> [Problem details]: Beginning at the top of the entries below, retype each line exactly until the line containing "[60,636,204,666] 1:30pm Today" has been written out; include no pictures and no later lines.
-------- Exercise material --------
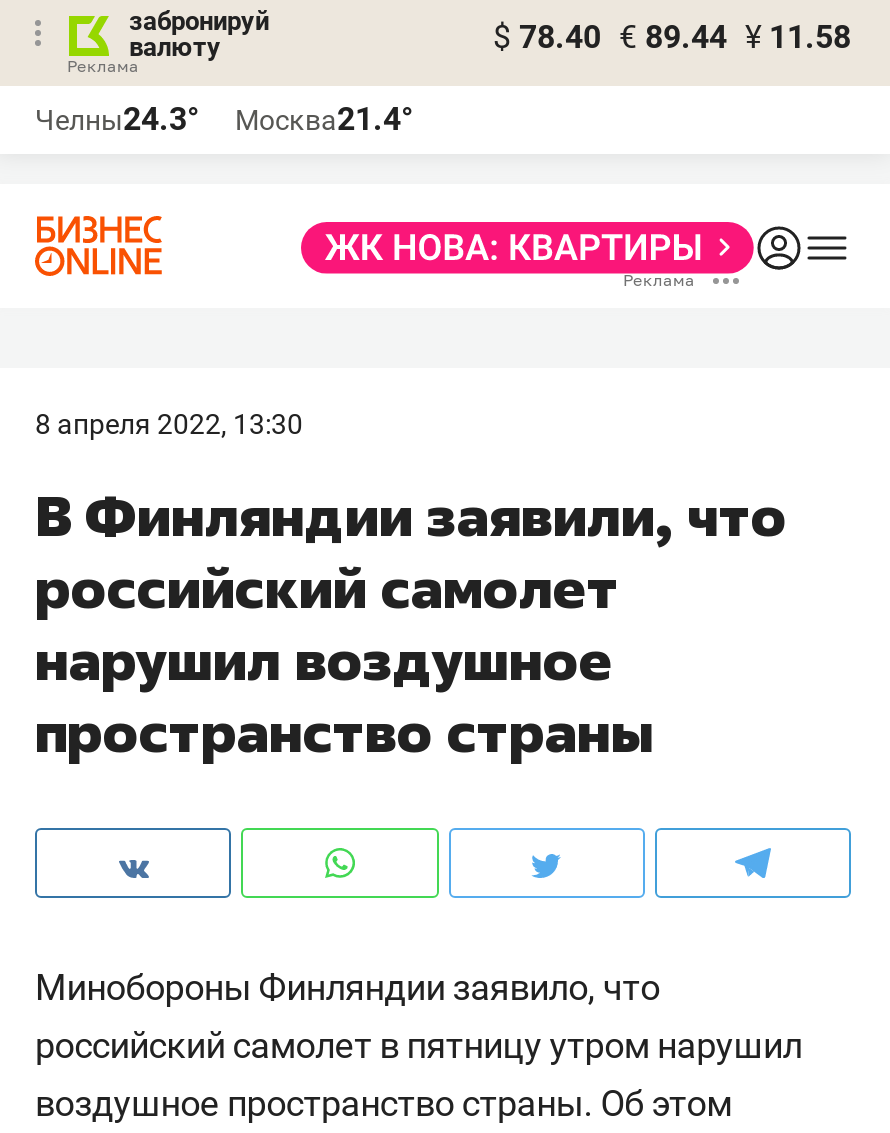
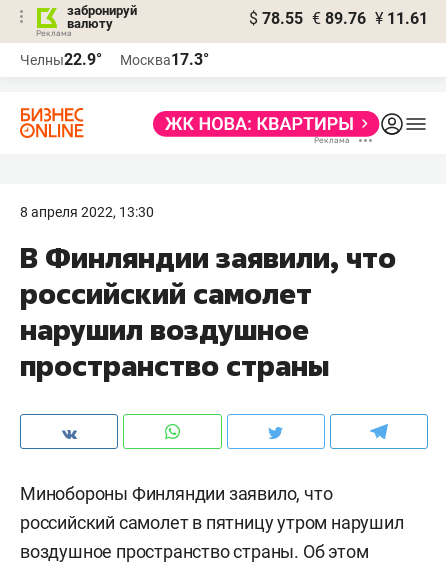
[493,18,851,56] $ 78.40 € 89.44 ¥ 11.58 -> [249,9,428,28] $ 78.55 € 89.76 ¥ 11.61
[35,100,199,138] Челны24.3° -> [20,50,102,69] Челны22.9°
[235,100,413,138] Москва21.4° -> [120,50,209,69] Москва17.3°

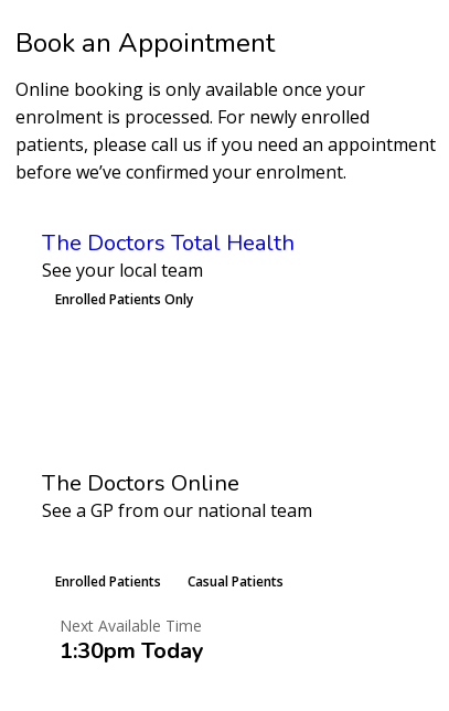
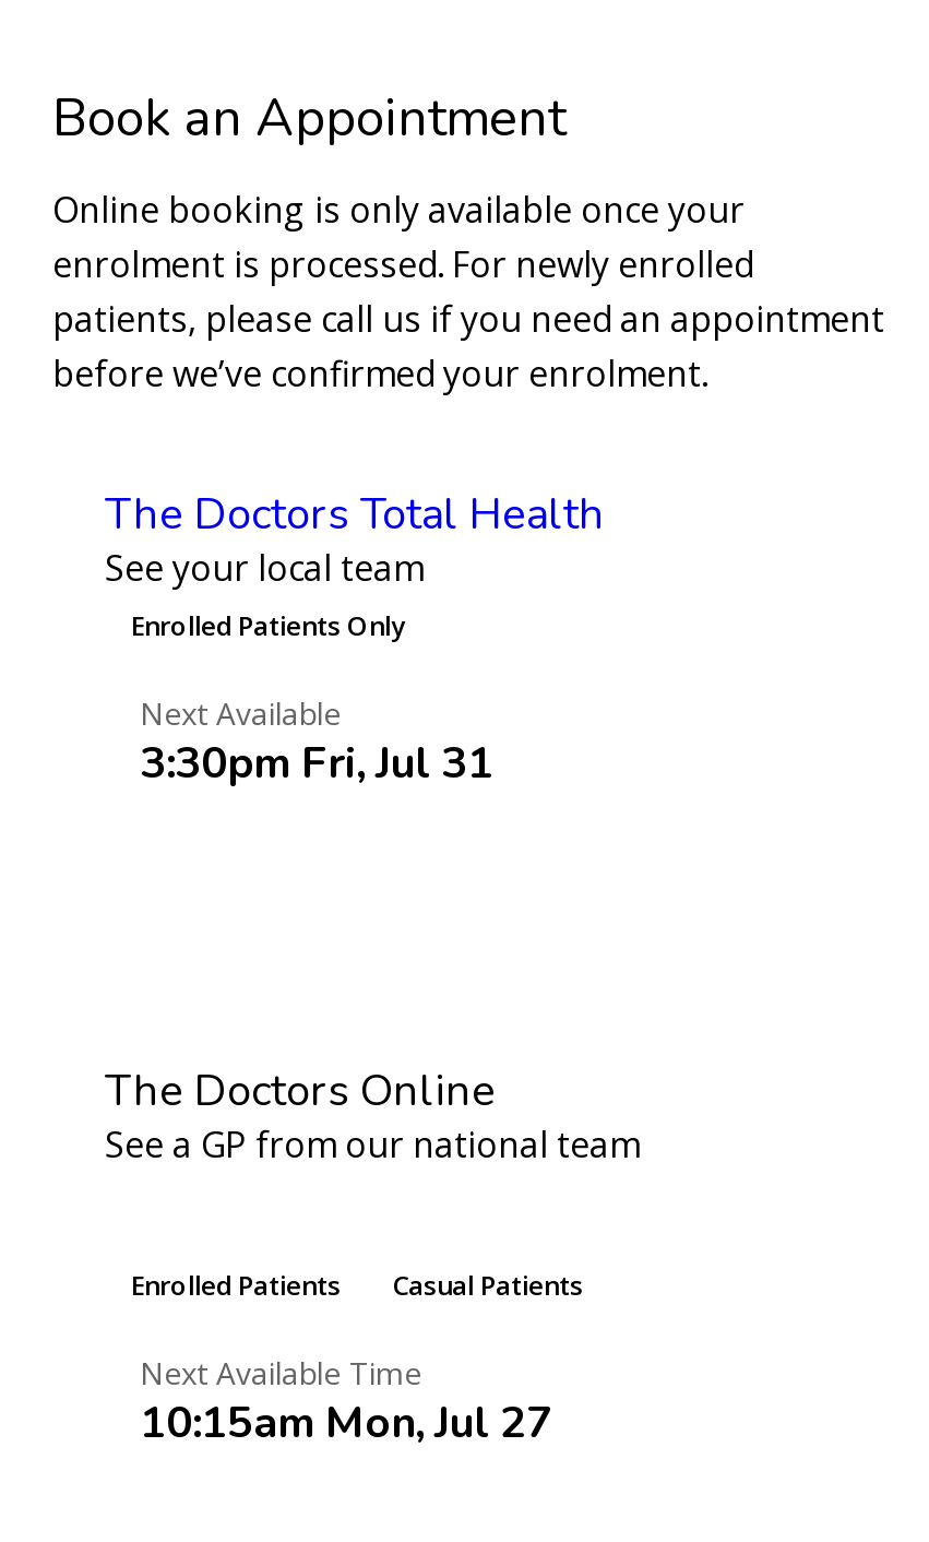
none -> [140,692,493,793] Next Available | 3:30pm Fri, Jul 31
[60,636,204,666] 1:30pm Today -> [140,1393,552,1452] 10:15am Mon, Jul 27

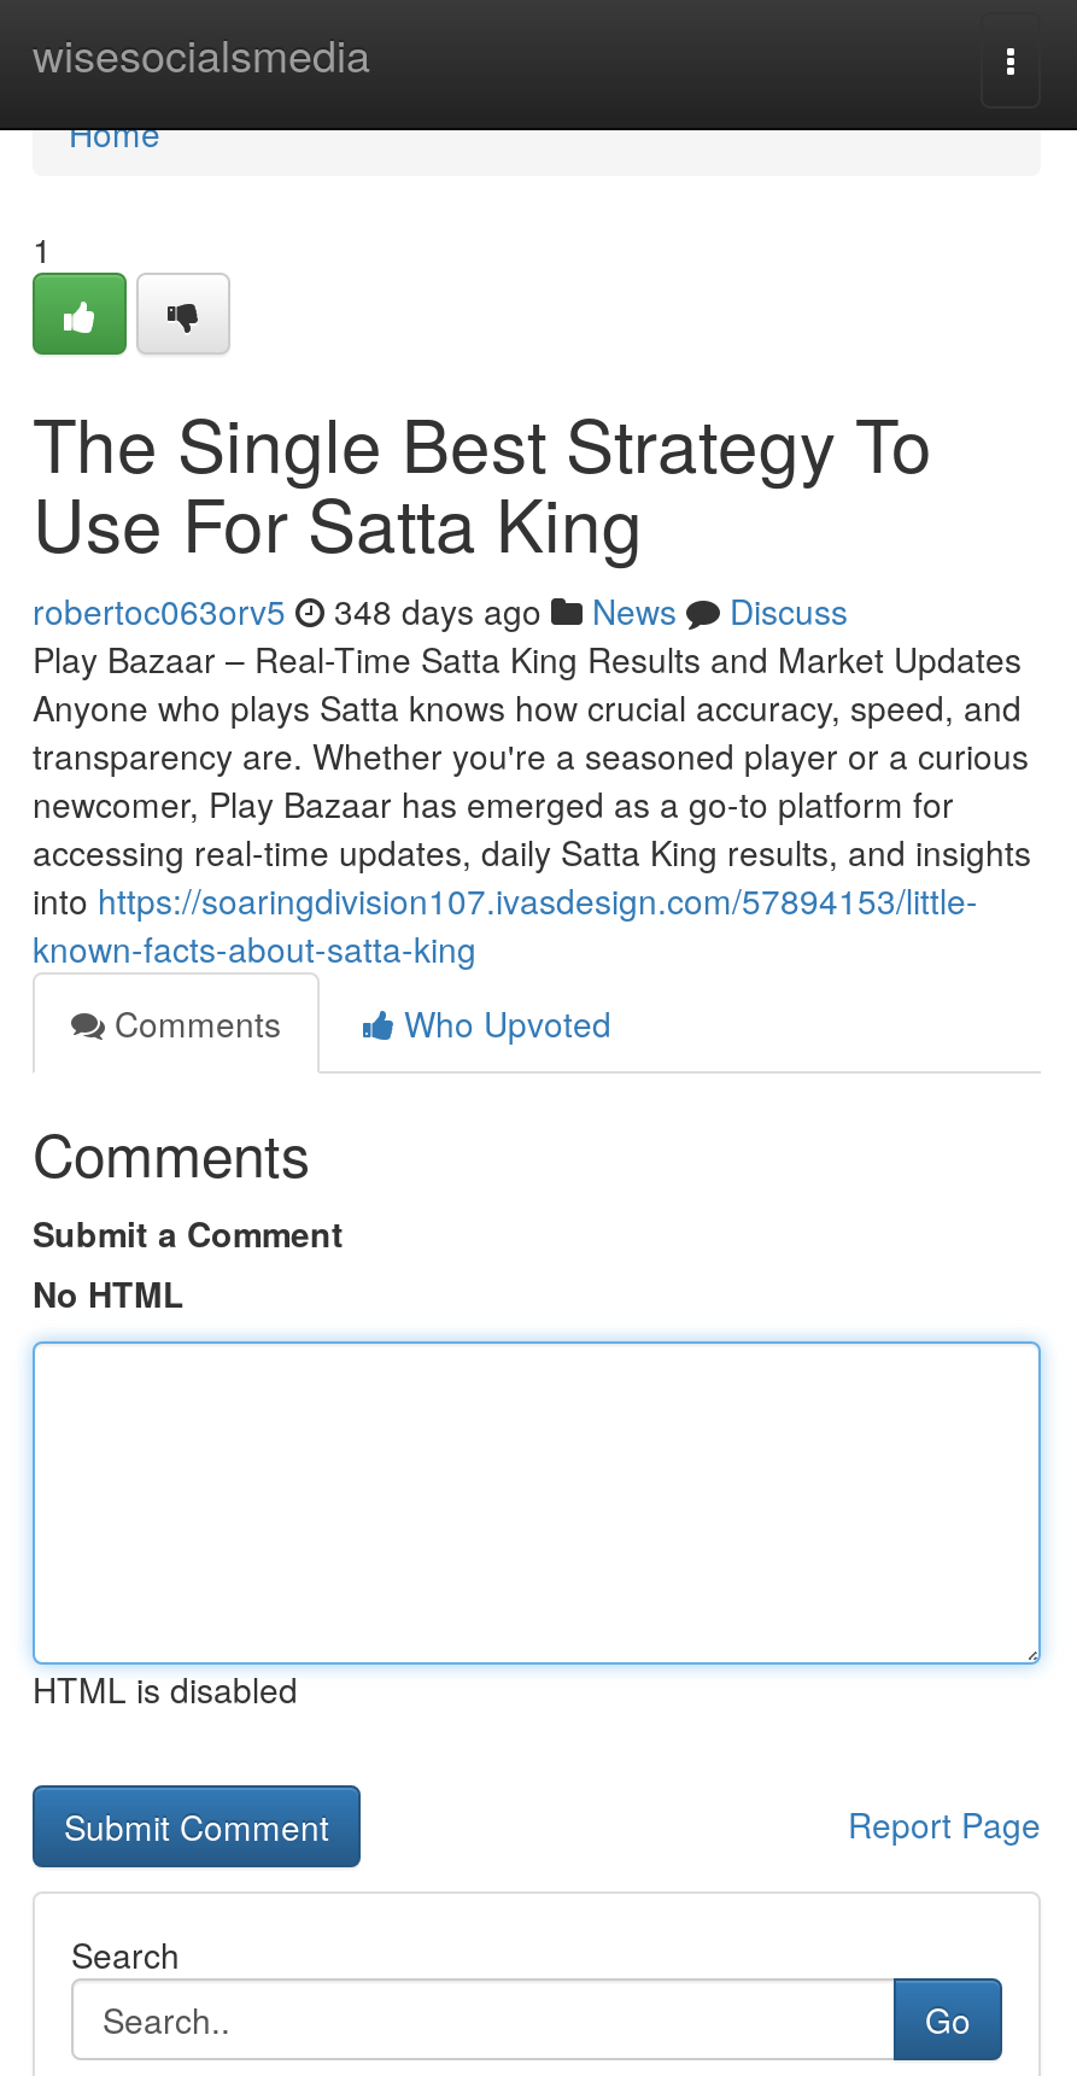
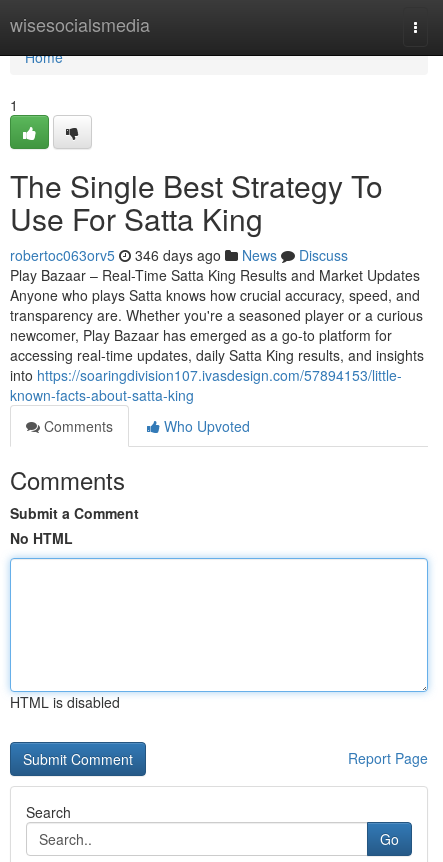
[33,586,848,635] robertoc063orv5 348 days ago News Discuss -> [10,245,348,265] robertoc063orv5 346 days ago News Discuss

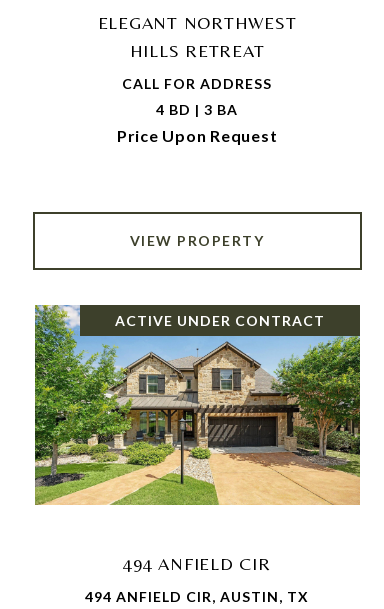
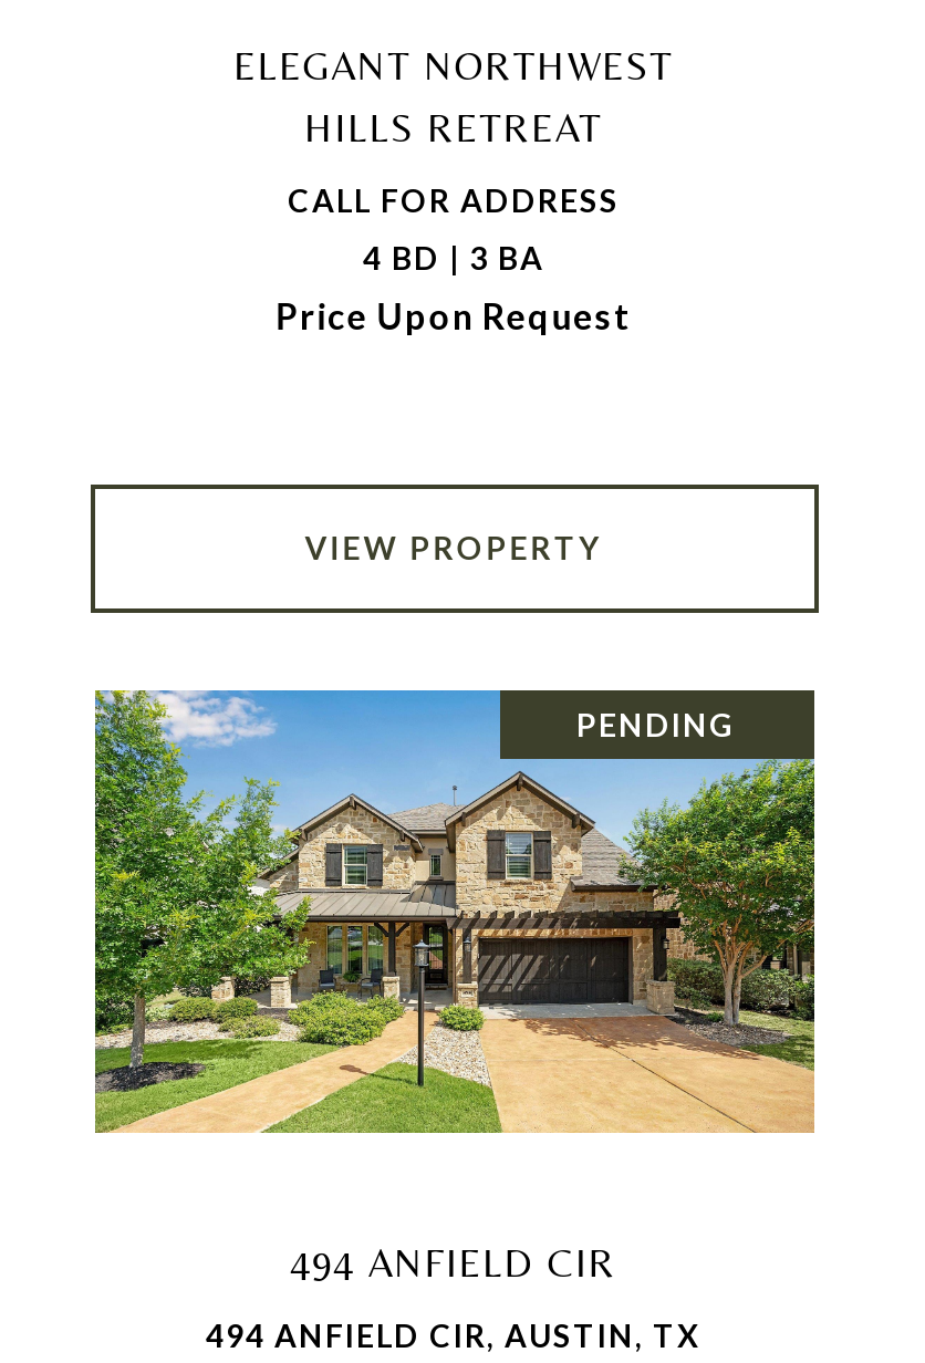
[79,304,324,337] [image] | ACTIVE UNDER CONTRACT -> [195,688,736,759] [image] | PENDING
--------
> [Output of the task]:
[493,18,851,56] $ 78.40 € 89.44 ¥ 11.58 -> [249,9,428,28] $ 78.55 € 89.76 ¥ 11.61
[35,100,199,138] Челны24.3° -> [20,50,102,69] Челны22.9°
[235,100,413,138] Москва21.4° -> [120,50,209,69] Москва17.3°

none -> [140,692,493,793] Next Available | 3:30pm Fri, Jul 31
[60,636,204,666] 1:30pm Today -> [140,1393,552,1452] 10:15am Mon, Jul 27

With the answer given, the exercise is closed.